= WORK TO COMPLETE =
As the answer, set down the lines below from the one containing "Avg Temp (C), 2013-03-01: 25 -> none" through the one containing "2019-04-05: 55 -> none", exactly and inclusively, and no others.

= INPUT RECORDS =
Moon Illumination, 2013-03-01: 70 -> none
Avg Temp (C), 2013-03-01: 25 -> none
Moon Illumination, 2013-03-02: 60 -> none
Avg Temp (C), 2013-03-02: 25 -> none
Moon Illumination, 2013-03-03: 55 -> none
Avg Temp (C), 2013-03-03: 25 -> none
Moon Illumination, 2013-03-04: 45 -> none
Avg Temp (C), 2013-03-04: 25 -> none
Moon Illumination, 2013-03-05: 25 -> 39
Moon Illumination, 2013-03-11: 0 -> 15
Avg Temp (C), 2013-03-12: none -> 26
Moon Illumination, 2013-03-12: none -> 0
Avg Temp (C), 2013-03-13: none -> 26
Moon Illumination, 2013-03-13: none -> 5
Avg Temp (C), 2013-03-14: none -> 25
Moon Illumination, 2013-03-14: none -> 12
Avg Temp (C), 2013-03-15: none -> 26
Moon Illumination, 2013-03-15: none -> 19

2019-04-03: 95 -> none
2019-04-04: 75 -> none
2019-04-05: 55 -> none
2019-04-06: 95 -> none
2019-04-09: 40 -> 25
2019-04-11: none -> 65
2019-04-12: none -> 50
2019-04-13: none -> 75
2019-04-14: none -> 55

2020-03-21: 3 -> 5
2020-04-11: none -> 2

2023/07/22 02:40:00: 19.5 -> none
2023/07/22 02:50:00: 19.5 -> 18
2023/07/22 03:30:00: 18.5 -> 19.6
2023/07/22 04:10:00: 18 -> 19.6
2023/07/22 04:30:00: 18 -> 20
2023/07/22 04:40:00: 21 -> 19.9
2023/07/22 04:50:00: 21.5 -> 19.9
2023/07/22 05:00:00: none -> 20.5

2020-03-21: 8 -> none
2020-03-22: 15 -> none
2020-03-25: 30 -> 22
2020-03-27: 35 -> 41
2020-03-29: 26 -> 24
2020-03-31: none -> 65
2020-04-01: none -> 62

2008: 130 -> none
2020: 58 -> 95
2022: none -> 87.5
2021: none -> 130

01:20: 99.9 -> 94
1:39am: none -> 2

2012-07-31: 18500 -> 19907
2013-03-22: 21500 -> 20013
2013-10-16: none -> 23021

= TASK RESPONSE =
Avg Temp (C), 2013-03-01: 25 -> none
Moon Illumination, 2013-03-02: 60 -> none
Avg Temp (C), 2013-03-02: 25 -> none
Moon Illumination, 2013-03-03: 55 -> none
Avg Temp (C), 2013-03-03: 25 -> none
Moon Illumination, 2013-03-04: 45 -> none
Avg Temp (C), 2013-03-04: 25 -> none
Moon Illumination, 2013-03-05: 25 -> 39
Moon Illumination, 2013-03-11: 0 -> 15
Avg Temp (C), 2013-03-12: none -> 26
Moon Illumination, 2013-03-12: none -> 0
Avg Temp (C), 2013-03-13: none -> 26
Moon Illumination, 2013-03-13: none -> 5
Avg Temp (C), 2013-03-14: none -> 25
Moon Illumination, 2013-03-14: none -> 12
Avg Temp (C), 2013-03-15: none -> 26
Moon Illumination, 2013-03-15: none -> 19

2019-04-03: 95 -> none
2019-04-04: 75 -> none
2019-04-05: 55 -> none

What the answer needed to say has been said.